A Student mindset
This page is about how I got this idea and why I decided to build this project in the first place.
Where It Started
I’ve always liked working on hard things. Challenges are the fastest way I know to become a better engineer. One of my coworkers told me to read this book and really emphasized it. I’m glad he did, because without that push I probably wouldn’t have gone down this rabbit hole.
After a lot of web dev and AI work, I finally picked up Designing Data-Intensive Applications.
Designing Data-Intensive Applications by Martin Kleppmann — the book that changed how I think about systems
Designing Data-Intensive Applications by Martin Kleppmann — the book that reframed how I think about reliability, consistency, and the real tradeoffs inside production systems.
I expected a technical handbook, but it was much more than that. It changed how I think about software engineering.
Before reading it, I had this bias that CS books were mostly syntax and patterns. Instead, this one made me see how non-deterministic systems are in practice, and how deep the field gets once you care about reliability, consistency, and scale. That’s where I really fell in love with distributed systems and lower-level engineering work.
Rust
I didn’t have low-level language experience, so after some research I picked Rust. That ended up being one of my best decisions.
Rust taught me how much tiny implementation details matter when performance and safety both matter. The learning curve was steep, and honestly still is. I’m still learning new Rust concepts almost every day. There are often multiple valid ways to solve the same problem, which is exciting but also confusing when you’re trying to choose the best approach.
I started with smaller projects: an ecommerce backend, CLI tools, and some memory-mapped storage experiments. Those helped me get comfortable with the syntax and with Rust’s way of thinking across different use cases.
One thing I noticed: avoiding AI early in the learning phase helped me a lot. I did use AI later in parts of Piramid for docs and some syntax fixes, but while learning fundamentals, writing code by hand and debugging it yourself made a huge difference for me.
Learning Rust felt like learning a different programming world. Ownership, borrowing, lifetimes, and memory models forced me to think differently.

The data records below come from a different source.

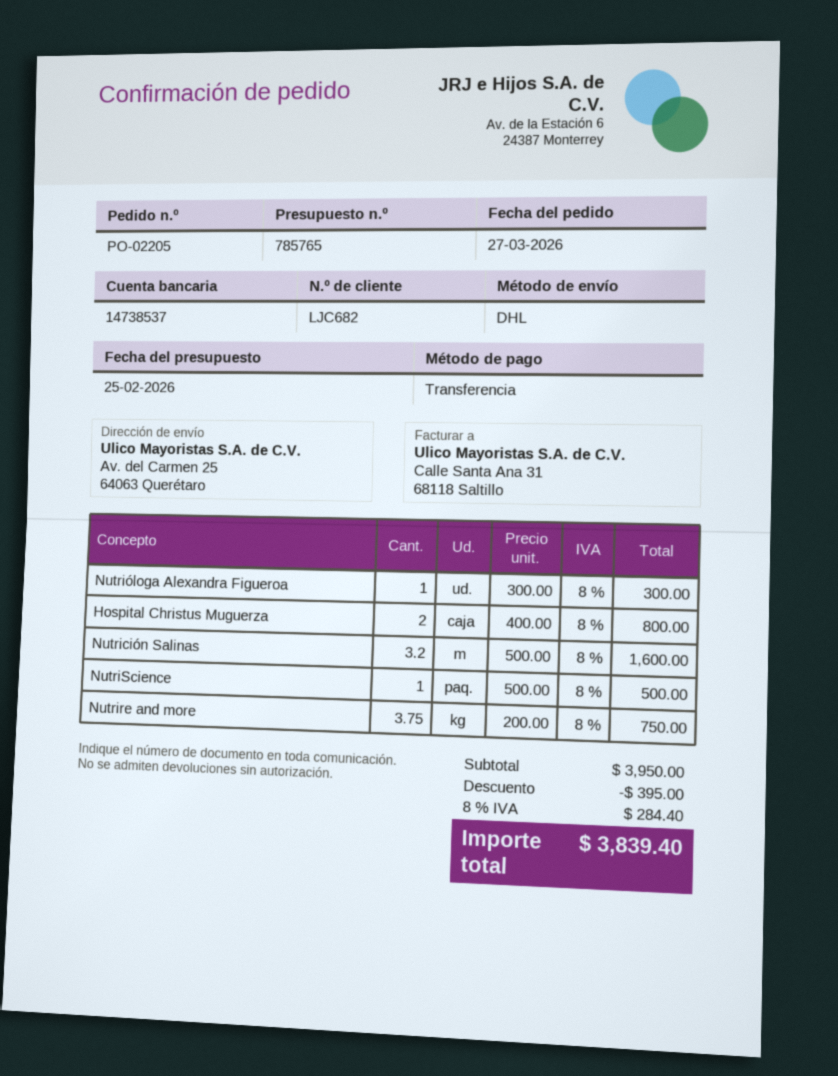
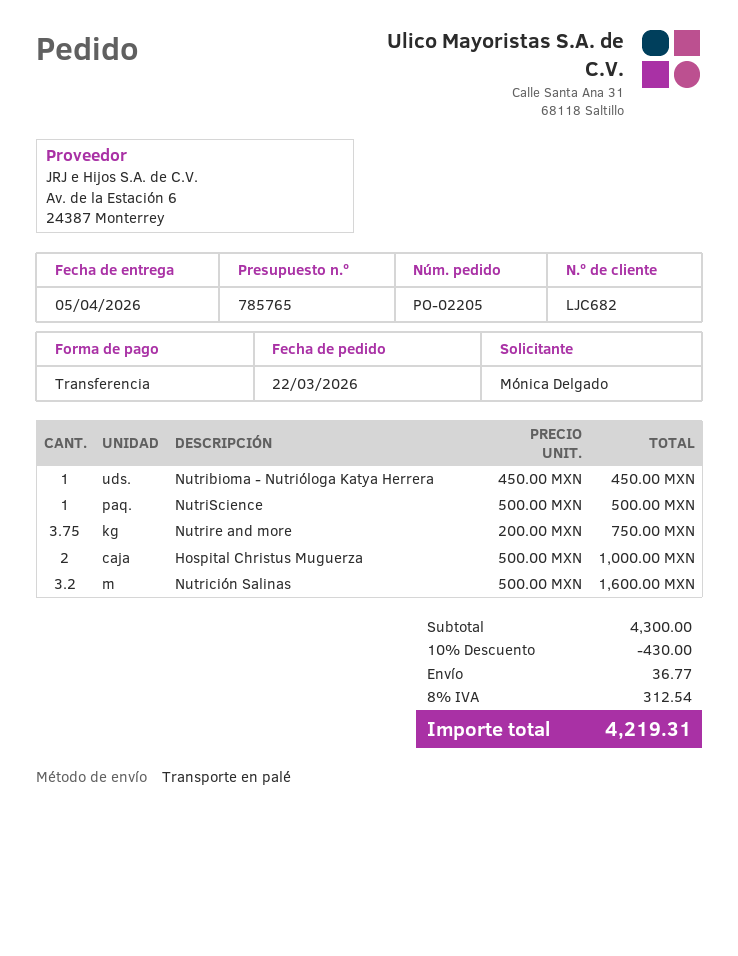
order date: 2026-03-27 -> 2026-03-22
shipping method: DHL -> pallet freight
Nutrióloga Alexandra Figueroa: 1 x 300.00 = 300.00 -> none
Hospital Christus Muguerza: 2 x 400.00 = 800.00 -> 2 x 500.00 = 1000.00
Nutribioma - Nutrióloga Katya Herrera: none -> 1 x 450.00 = 450.00
subtotal: 3950.00 -> 4300.00
discount: 395.00 -> 430.00
shipping: none -> 36.77
tax: 8% = 284.40 -> 8% = 312.54
total: 3839.40 -> 4219.31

Rust ownership — every value has exactly one owner; when the owner leaves scope, the memory is freed without a GC
Rust's ownership model: each value has exactly one owner, and when that owner goes out of scope the memory is freed automatically, without a garbage collector.
I also found Rustfinity, which helped a lot with hands-on learning. I’ve always liked practical platforms like boot.dev, and Rustfinity gave me that same “learn by doing” feeling.
Ownership and lifetimes were the hardest part for me. I spent a lot of time repeating tutorials and exercises until it finally clicked. Once it did, I started appreciating how clever Rust’s safety model is.
Compared to C++, Rust gave me similar low-level control but with much stronger safety guarantees. That combination was what made me stick with it.
Databases
I knew vector databases long before this project. I had used them a lot in Python projects (fun fact: I once met ChromaDB’s CEO at an event), especially for RAG projects.
Over time I worked on more than just basic retrieval. I dealt with ranking quality, hybrid search routing, pipeline integrations, and different retrieval strategies. But all of that was from the user side, not from the “build the engine” side.
One thing I found beautiful about databases is how differently people use them. One person calls them through a Python client, another through npm, another through direct APIs in production systems. The same core engine has to serve very different needs, workloads, and expectations.
I read a lot from qdrant, chroma, milvus, weaviate, pgvector, and helix. Each one has a different design focus and tradeoff profile. Helix in particular seemed very focused on LLM and MCP-heavy workflows, which makes total sense in the current AI wave.
Seeing how differently these systems approached similar problems was super useful. It made me realize there’s no single “perfect” design, only designs that are good for specific constraints.
Even though many of these products solve real problems really well, there are still open spaces to explore. I wasn’t thinking about differentiation in startup terms. I just wanted to build systems because I genuinely enjoy the engineering side.
GPU kernels
At some point I kept thinking about RAG latency in real products. Even if each component is fast individually, the end-to-end flow can still feel slow: call vector DB, wait, call LLM, wait, run app logic, then return a response.
That’s when the core idea clicked for me: what if the LLM and vector retrieval could run closer together, ideally on the same device? If we can reduce cross-service round trips, latency drops a lot, especially at scale.
I started thinking about whether parts of retrieval and generation could be colocated on GPU workflows. If that works well, it could be a big win in high-volume systems where every extra hop is expensive.
Then I went deep into internals: memory management, storage layouts, index behavior, and search mechanics. That rabbit hole was intense and honestly addictive.
I also got confused by the word “kernel” because it means different things in different contexts. In deep learning classes it can mean convolution kernels, in OS it means the operating system kernel, and in GPU programming it means code executed on the GPU. Once I separated those meanings, things got clearer.
I didn't want to jump fully into CUDA while still getting comfortable with Rust, so I started exploring Rust-friendly GPU paths (like wgpu) just to build intuition first.
Right now, GPU kernels are still a future step for this project. But the direction is clear, and that clarity is enough to keep building.